WHEREAS, Employee is currently employed by the Company or a company controlled by,
controlling, or under common control with, the Company (“Company Affiliate”);
WHEREAS, Employee is willing to continue working for the Company or Company Affiliate, as
applicable, on an “at-will” basis;
NOW, THEREFORE, in consideration of the foregoing and of the respective covenants and
agreements of the parties herein contained, the parties agree as follows:
1. Termination Without Cause Payment/COBRA. If the Employee’s employment with the Company
or the employing Company Affiliate, as applicable, is terminated by the Company or the employing
Company Affiliate other than “for cause” (as defined below), then, subject to receiving a release
reasonably satisfactory to the Company relating to employment matters within 60 days of the
employment separation date as described in Section 2, the Company shall pay to Employee an amount
equal to six (6) months of base salary, using Employee’s highest monthly base salary during the
term of Employee’s employment (the “Termination Without Cause Payment”). Notwithstanding the
preceding sentence, however, the parties acknowledge and agree that if (i) a material portion of
the Company’s e-prescribing line of business, the Company’s email encryption line of business, or
any other material line of business is sold, leased, licensed, or otherwise transferred for value
(the “Transfer”) to a non-Affiliate (“Non-Affiliated Transferee”) and (ii) in connection with such
Transfer (a) the Company involuntarily terminates the Employee’s employment with the Company or the
employing Company Affiliate, and (b) the Employee accepts employment with the Non-Affiliated
Transferee or one of its affiliates, then the Employee shall forfeit the Termination Without Cause
Payment unless the Company agrees in writing as of the date of the acceptance of such employment
that the Employee is entitled to receive such payment.

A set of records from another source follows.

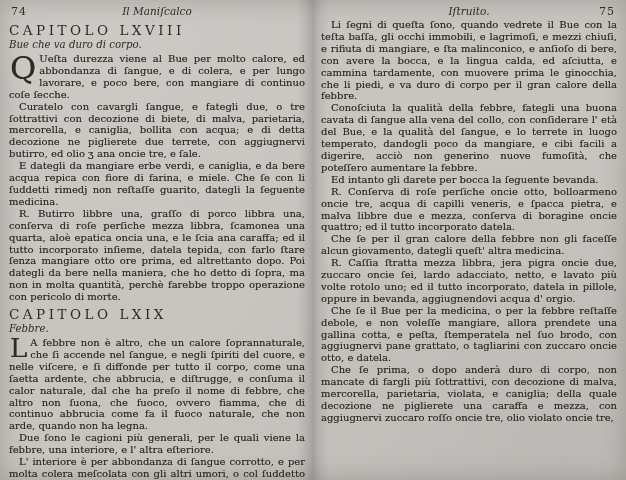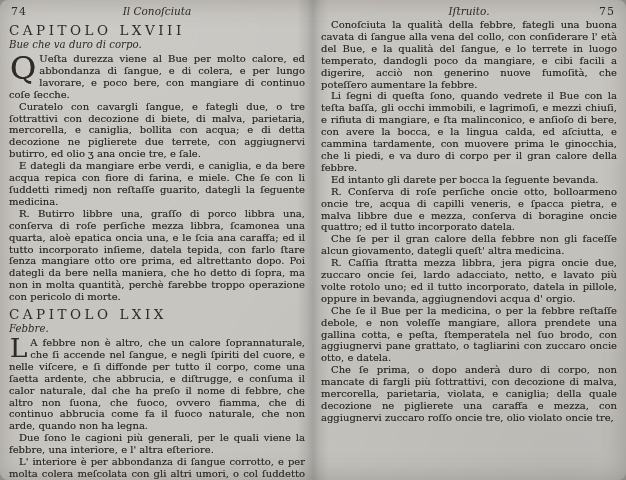"74" .scan { border-radius: 8px -> none }
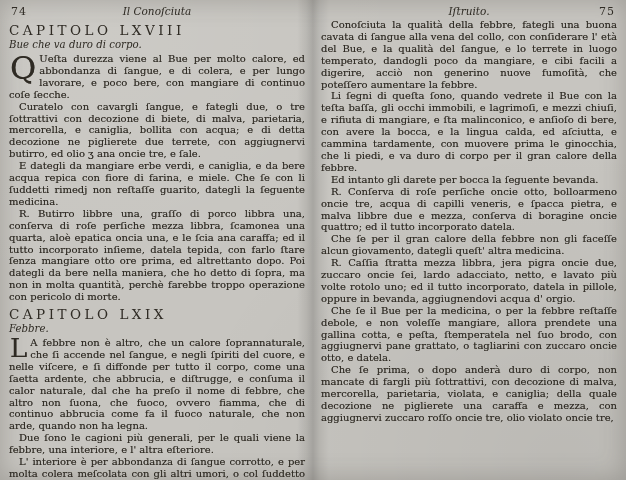"Il Conoſciuta" span.runtitle { text: Conoſciuta -> Maniſcalco }
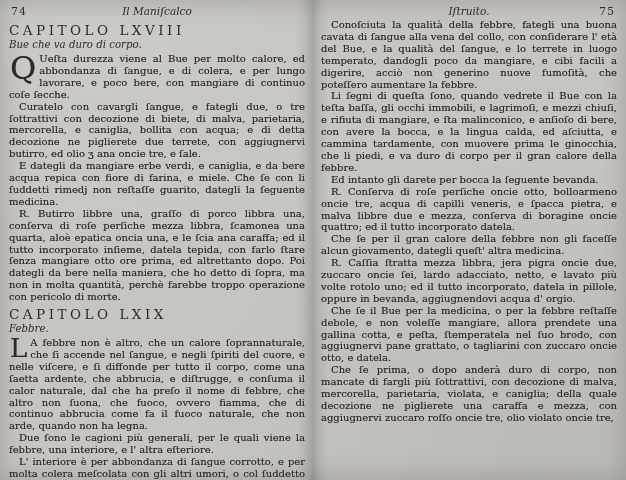"Conoſciuta la qualità della febbre," p.para { order: before "Li ſegni di queſta ſono," -> after "Li ſegni di queſta ſono," }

The Termination Without Cause Payment shall
be paid as provided in Section 2 below.
Furthermore, as an additional component of the Termination Without Cause Payment, if Employee
elects to continue health and/or dental insurance coverage pursuant to the “COBRA” rules and
regulations, then, subject to receiving a release reasonably satisfactory to the Company relating
to employment matters within 60 days of the employment separation date as described in Section 2,
the Company shall pay the insurance premiums directly to the insurer on Employee’s behalf for a
period of six months.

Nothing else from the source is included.